Black Eyed Dog is the music alias of Fabio Parrinello, a 30 year old songwriter who was born in Varese, northern Italy, travelled around the globe and now lives in Palermo, Sicily.

Black Eyed Dogs's debut album "Love Is A Dog From Hell" (Ghost Records/Audioglobe) was recorded at Ghost Record Studio in Varese and La Sauna in Varano Borghi and was mastered at Noise Studio in Miami, Fl (U.S.A.), by Kramer (Galaxie 500, Yo La Tengo, Low). Fabio is a crooner and his deep and warm voice gives his songs a melancholic feeling and you can easily relate to his lyrics about love and long lost feelings.

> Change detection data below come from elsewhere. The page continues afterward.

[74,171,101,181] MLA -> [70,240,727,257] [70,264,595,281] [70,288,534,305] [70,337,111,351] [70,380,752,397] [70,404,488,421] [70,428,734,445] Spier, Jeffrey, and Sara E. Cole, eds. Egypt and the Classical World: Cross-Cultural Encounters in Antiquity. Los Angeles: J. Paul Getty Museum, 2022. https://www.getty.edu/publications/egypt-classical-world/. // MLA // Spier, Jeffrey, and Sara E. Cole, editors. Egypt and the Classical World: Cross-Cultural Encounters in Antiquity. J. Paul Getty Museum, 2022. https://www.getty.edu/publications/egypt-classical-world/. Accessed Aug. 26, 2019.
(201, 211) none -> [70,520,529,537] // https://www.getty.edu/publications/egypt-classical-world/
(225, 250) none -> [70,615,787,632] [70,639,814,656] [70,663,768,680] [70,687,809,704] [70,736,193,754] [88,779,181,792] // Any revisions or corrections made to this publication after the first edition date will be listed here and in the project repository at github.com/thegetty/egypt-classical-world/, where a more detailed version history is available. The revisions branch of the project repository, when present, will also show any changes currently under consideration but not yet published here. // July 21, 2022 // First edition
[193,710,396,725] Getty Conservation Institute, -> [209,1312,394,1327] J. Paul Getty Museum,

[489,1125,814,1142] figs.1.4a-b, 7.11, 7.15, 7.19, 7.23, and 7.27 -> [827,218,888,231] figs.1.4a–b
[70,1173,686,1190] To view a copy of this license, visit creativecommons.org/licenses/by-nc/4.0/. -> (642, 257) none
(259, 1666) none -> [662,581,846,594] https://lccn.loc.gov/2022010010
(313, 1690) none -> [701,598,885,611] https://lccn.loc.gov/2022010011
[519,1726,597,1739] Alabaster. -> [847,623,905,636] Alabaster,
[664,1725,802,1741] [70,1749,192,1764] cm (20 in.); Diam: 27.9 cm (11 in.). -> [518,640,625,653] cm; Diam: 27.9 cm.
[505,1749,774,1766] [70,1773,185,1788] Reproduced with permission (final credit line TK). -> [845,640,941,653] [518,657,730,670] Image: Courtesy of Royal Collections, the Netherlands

Black Eyed Dog’s second album “Rhaianuledada (Songs To Sissy)”, due to be released on January 22nd 2009 is a major leap forward musically, in a progression that is surprising and unique. Whereas his debut album “Love Is A Dog From Hell” was a sparse and stripped-down album, which allowed plenty of space for Fabio Parrinello to show off what fantastic condition his voice is in, “Rhaianuledada (Songs To Sissy)” sees Parrinello coming into his own as a songwriter, with songs that are as instantly accessible as they are brimming with love and brooding intensity.

“Rhaianuledada (Songs To Sissy)” gained a great attention of the international specialized media, such as Les Inrockuptibles in France and Lost at E Minor in the US.